By the time I was in my mid 20’s I was considered “mildly partly intellectually disabled” by the myriad of not supportive people around me pretending to be friends and family. I was given the nickname “Blood Nut” by lunatics seeming to have a full-time hobby of stalking me in their ample spare time. It was a vague reference to my red hair, but more a reference to the obvious pools of fluid that had developed in my brain. Plenty of laughs and the attitude I was an “easy target”.
I could be communicated to fine. I sometimes had difficulty being heard or understood when I tried to communicate back. I took everything coming my way in, though. All stored properly in my memories, wide screen. By my late 20’s it had been a real concern for some time. I could feel pressure inside my brain when agitated, and the pressure caused the brain cell receptors not to line up properly with the emitters in the surrounding area. I lost partial movement in my left arm, exacerbating a childhood abuse injury, and then lost feeling in the palm of my left hand (which I only recently regained in 2021).

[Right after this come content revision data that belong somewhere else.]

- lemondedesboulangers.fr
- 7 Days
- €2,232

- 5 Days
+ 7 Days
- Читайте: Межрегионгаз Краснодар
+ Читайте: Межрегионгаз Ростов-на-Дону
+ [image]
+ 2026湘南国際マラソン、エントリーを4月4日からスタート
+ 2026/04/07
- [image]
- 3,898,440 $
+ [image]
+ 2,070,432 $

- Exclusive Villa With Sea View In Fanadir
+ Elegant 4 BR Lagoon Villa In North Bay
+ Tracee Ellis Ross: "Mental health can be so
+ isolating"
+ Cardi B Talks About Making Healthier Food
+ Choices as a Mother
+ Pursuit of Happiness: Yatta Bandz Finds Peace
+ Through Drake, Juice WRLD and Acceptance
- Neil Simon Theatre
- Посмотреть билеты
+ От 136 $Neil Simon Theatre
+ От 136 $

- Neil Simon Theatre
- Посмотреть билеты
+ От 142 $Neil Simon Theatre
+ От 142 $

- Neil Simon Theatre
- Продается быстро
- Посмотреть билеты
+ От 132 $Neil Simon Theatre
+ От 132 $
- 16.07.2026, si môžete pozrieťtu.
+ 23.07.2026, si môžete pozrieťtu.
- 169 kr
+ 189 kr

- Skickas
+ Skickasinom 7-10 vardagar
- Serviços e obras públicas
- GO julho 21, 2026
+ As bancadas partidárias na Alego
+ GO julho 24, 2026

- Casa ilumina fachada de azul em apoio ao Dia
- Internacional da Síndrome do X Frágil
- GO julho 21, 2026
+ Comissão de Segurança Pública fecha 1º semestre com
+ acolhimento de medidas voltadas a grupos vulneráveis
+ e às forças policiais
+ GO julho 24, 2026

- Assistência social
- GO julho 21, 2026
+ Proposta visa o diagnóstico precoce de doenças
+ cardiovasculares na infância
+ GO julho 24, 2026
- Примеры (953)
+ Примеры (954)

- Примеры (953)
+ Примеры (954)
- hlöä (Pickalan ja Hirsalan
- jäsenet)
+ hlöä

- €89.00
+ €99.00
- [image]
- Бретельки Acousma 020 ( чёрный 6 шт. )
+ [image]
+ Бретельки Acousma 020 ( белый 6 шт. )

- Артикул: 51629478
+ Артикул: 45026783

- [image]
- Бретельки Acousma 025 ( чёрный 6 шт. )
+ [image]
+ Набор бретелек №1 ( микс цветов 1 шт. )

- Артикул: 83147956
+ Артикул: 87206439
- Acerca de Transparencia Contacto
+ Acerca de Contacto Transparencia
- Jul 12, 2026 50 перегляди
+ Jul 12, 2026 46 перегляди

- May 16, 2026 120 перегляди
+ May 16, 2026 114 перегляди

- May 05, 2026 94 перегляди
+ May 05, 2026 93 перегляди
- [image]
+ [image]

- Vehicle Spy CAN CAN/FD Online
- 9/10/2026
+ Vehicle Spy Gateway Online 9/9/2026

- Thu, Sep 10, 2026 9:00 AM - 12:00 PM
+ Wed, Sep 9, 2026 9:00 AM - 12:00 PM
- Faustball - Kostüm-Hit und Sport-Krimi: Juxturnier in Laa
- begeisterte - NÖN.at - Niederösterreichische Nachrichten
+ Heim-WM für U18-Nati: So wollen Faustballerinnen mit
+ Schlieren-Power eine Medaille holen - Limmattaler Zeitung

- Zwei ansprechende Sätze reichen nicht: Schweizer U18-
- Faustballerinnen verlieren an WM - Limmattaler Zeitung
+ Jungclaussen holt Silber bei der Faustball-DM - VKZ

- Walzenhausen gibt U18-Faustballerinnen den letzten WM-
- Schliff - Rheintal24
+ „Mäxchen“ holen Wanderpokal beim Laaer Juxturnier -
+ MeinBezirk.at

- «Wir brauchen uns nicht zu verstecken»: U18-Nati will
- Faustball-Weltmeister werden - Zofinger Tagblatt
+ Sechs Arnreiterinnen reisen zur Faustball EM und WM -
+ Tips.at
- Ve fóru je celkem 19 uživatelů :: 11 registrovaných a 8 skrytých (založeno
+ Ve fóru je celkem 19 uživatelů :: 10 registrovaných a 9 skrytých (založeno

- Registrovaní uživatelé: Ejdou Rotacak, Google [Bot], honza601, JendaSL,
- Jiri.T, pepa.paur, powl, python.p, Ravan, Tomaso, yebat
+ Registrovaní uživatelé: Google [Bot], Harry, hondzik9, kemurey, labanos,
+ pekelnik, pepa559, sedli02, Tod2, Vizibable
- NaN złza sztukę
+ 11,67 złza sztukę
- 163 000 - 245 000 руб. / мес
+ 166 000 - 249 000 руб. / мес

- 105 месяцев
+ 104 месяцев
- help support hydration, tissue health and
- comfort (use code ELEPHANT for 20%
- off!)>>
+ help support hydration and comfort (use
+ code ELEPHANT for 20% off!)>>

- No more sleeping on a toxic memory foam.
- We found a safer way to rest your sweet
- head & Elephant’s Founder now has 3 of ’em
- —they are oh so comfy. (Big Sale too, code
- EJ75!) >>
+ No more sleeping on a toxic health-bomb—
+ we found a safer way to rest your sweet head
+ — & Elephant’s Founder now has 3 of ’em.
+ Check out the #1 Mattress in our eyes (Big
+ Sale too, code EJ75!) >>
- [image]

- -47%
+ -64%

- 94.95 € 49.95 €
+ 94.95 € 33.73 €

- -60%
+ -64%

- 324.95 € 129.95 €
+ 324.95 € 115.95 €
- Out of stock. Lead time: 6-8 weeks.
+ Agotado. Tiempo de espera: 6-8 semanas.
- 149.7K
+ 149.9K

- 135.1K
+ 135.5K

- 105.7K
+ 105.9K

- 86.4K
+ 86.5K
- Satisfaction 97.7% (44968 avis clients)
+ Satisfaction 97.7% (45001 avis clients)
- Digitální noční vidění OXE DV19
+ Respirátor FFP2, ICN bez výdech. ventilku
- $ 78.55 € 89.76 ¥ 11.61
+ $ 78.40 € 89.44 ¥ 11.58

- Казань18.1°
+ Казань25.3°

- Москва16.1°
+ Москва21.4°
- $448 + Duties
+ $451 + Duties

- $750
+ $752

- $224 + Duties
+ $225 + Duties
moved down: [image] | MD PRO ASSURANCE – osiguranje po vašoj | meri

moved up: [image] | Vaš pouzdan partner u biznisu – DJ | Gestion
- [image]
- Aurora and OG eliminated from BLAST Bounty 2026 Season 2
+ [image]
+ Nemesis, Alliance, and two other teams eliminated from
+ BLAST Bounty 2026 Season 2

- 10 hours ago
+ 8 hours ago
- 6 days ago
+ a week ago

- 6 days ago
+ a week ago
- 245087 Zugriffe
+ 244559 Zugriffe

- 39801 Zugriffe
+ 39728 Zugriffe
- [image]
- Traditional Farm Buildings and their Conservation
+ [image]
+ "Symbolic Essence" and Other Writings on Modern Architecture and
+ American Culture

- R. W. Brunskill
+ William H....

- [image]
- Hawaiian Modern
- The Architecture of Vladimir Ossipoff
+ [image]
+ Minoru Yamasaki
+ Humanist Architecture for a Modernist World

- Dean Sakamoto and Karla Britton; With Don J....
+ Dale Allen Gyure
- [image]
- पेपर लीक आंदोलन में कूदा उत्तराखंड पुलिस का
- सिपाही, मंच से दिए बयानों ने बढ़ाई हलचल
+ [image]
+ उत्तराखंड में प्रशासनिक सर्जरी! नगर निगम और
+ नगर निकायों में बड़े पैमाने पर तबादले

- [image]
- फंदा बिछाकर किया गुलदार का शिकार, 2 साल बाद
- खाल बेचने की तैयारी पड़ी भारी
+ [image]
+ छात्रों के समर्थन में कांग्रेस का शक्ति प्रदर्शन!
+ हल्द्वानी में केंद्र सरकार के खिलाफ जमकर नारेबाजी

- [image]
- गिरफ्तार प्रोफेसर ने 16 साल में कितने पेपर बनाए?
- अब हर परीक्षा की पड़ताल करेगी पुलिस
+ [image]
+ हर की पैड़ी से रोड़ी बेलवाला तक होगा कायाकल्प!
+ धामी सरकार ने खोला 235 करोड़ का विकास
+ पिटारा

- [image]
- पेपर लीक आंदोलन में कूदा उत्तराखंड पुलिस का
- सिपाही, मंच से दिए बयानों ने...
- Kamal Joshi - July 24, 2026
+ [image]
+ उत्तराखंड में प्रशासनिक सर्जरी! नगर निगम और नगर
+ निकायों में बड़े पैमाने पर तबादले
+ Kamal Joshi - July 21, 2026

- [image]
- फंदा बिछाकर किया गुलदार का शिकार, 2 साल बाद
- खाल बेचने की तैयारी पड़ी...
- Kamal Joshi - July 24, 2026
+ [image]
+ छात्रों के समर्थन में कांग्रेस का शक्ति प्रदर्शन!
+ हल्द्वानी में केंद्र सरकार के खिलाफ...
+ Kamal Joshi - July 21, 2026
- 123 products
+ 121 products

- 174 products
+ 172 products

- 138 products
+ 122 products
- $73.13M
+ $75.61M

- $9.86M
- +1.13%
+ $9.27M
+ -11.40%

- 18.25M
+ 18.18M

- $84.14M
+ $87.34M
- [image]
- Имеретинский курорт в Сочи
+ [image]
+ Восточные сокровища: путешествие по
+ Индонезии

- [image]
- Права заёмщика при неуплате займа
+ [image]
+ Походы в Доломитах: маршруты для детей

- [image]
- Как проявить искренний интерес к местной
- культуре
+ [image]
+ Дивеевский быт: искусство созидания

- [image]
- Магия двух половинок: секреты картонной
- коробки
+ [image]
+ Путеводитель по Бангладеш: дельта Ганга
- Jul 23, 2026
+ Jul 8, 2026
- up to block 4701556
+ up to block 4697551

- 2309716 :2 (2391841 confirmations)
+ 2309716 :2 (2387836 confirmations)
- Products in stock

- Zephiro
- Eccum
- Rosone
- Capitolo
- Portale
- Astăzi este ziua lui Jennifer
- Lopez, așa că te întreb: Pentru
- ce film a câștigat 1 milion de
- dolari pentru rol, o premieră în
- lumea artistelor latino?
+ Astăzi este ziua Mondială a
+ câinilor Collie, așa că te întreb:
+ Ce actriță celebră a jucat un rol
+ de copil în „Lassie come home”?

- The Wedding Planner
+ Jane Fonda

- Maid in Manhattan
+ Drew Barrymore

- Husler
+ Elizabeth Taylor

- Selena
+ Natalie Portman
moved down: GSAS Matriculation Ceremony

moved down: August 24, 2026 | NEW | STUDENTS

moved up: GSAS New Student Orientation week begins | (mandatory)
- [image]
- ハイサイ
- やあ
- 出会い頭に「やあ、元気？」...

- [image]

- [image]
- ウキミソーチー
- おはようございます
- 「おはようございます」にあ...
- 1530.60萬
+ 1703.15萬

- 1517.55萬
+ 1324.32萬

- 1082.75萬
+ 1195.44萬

I had headache issues in my teens. I started getting bad headaches in my late teens and early 20’s. Serious, debilitating, excruciatingly painful 24-to-48-hour headaches were not unusual in my 20’s. Incidents where I was literally writhing around making quiet noises of being in severe pain. Intensely painful. I was taken to hospital several times to emergency. I received pain killing injections a couple of times, but didn’t like the effects. And it didn’t really work. The combination of the actual physical issue, the allergies I didn’t know about, the poisoned food, and the terrorism made a few incidents just absolutely excruciatingly painful for 12 to 14 hours plus at a time with writhing and whimpering noises. I would literally lay down and hold my head and roll around. And those ones happened very suddenly. Like a switch being flicked on.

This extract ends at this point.